The satisfactory completion of this training must be verified in writing by the Oral and Maxillofacial Surgery program director. This program may include the integration of a medical school component resulting in a Doctor of Medicine (M.D.) degree or the Medical Degree may be obtained before or after residency training in Oral and Maxillofacial Surgery.

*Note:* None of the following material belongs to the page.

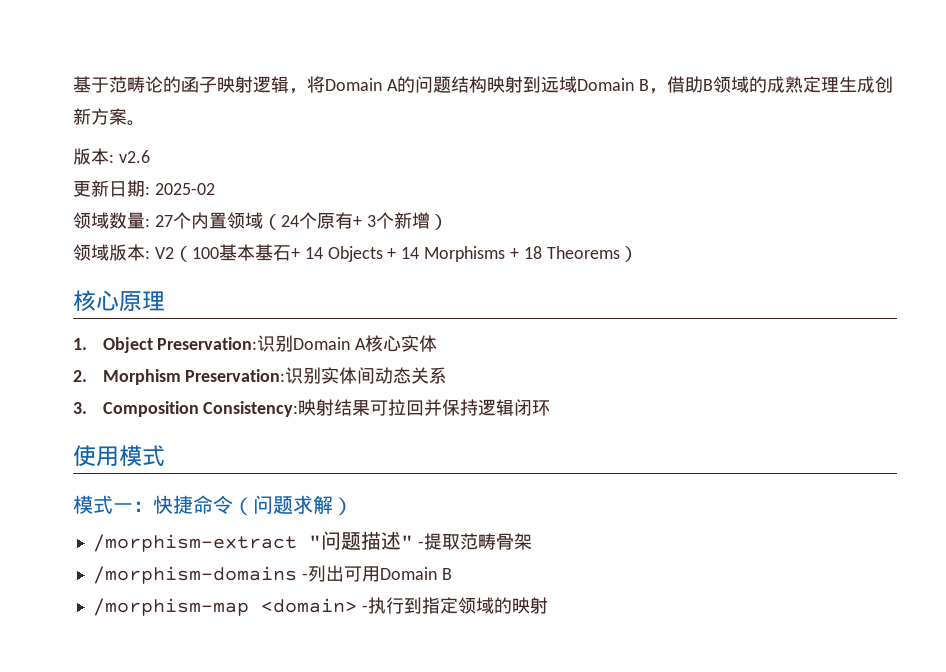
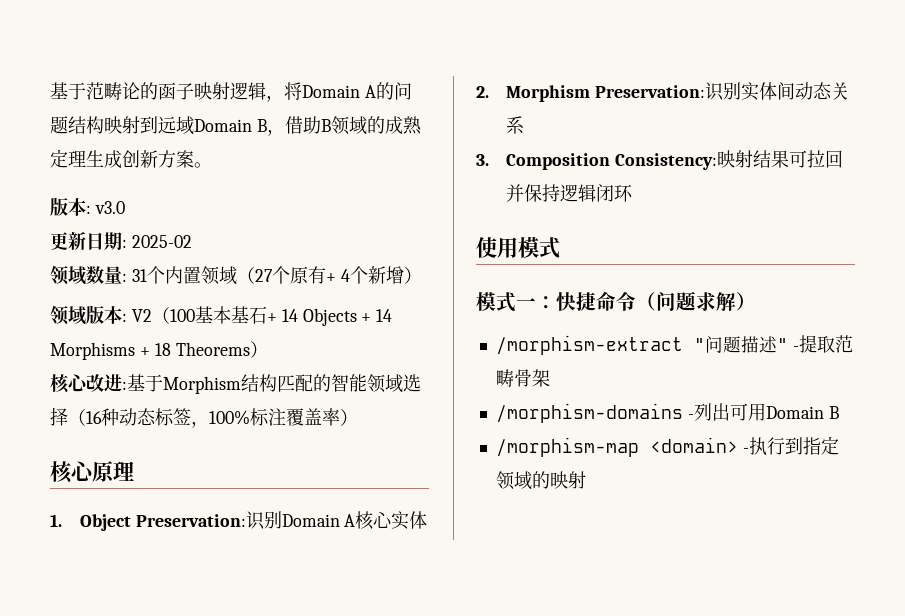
- 版本: v2.6
+ 版本: v3.0
- 领域数量: 27个内置领域（24个原有+ 3个新增）
+ 领域数量: 31个内置领域（27个原有+ 4个新增）
+ 核心改进:基于Morphism结构匹配的智能领域选择（16种动态标签，100%标注覆盖率）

This combined training must also include a minimum of two years of only clinical general surgery training with progressive responsibility under the direction of the general surgery program director after obtaining the M.D. degree. These 24 months may be devoted only to those rotations in the 11 essential content areas of general surgery as listed on the previous page. The general surgery program director must verify, in writing, the completion of two years of clinical general surgery training, the levels of responsibility held, inclusive dates and specific month-by-month content of rotations and evidence of current admissibility to the American Board of Oral and Maxillofacial Surgery Board’s examination process must be provided. Rotations in general surgery during medical school, prior to the M.D. degree, will not be considered as fulfilling any part of the two-year minimum requirement. If the general surgery training is completed at an institution other than the sponsoring institution of the Oral and Maxillofacial Surgery residency, then this training must be completed consecutively with both years spent in the same general surgery program which has been approved by the Residency Review Committee (RRC) for Surgery and is accredited by the Accreditation Council for Graduate Medical Education (ACGME) in the United States.

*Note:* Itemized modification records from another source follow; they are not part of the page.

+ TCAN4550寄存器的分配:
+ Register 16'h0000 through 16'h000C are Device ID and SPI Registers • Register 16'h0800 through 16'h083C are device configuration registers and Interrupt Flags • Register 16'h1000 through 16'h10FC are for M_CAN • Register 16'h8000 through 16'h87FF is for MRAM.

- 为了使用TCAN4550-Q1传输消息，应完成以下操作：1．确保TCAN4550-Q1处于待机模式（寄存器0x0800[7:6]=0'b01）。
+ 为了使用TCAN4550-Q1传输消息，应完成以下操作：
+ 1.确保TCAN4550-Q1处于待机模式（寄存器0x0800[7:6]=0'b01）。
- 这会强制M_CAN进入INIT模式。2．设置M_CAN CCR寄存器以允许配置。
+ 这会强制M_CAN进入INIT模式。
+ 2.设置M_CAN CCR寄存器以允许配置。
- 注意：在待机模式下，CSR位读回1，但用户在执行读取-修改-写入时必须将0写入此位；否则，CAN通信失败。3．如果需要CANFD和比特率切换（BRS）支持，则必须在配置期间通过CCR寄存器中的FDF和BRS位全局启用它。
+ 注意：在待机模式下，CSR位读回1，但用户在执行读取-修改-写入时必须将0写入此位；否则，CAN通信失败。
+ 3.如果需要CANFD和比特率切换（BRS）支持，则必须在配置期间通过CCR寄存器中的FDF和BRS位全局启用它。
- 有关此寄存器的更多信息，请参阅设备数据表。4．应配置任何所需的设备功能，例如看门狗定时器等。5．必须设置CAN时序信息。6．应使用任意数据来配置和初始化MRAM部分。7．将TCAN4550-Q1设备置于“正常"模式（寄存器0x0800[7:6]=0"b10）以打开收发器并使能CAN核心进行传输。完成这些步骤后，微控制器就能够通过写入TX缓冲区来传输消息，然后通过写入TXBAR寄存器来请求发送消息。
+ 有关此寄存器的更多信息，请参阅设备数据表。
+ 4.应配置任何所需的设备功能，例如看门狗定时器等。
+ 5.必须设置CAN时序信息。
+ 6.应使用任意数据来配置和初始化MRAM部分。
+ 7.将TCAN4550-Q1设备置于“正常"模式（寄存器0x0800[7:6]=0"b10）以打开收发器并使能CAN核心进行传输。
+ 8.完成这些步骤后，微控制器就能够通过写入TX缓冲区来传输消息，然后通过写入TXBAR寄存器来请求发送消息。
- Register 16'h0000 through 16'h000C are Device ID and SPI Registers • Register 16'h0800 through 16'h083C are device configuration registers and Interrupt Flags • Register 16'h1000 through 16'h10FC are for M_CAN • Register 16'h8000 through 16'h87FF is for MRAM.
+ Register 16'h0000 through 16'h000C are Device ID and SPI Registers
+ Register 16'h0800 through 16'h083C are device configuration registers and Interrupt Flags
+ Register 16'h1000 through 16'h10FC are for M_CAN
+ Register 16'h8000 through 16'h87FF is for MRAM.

Verification of Prerequisite Training
To obtain written verification from the program director under whom the resident completed prerequisite training, the Board Office will mail a Verification Form to the program director for completion and return to the Board Office. Residents should notify the Board Office when prerequisite training is completed. It is the resident’s responsibility to determine that the form has been completed and returned to the Board Office.
In addition to the prerequisite requirements as set forth by the American Board of Plastic Surgery, the UNC Division of Plastic surgery has several eligibility requirements for applicants:
1. Applicants should have graduated from a US medical school or outstanding international medical school.
2. Applicants should have inservice examination scores that are stable or reflect improvement, and there should be no single-digit results.
3. Applicants should have a strong interest in research as evidenced by scholarly activity including but not limited to poster presentations, oral presentations, journal publications, and/or textbook chapters.
4. Applicants should demonstrate dedication to quality improvement, international volunteerism, and/or altruistic causes.
5. Applicants should have recommendation letters that reflect strong clinical acumen, technical skills, scientific interest, interpersonal skills, and ethical character.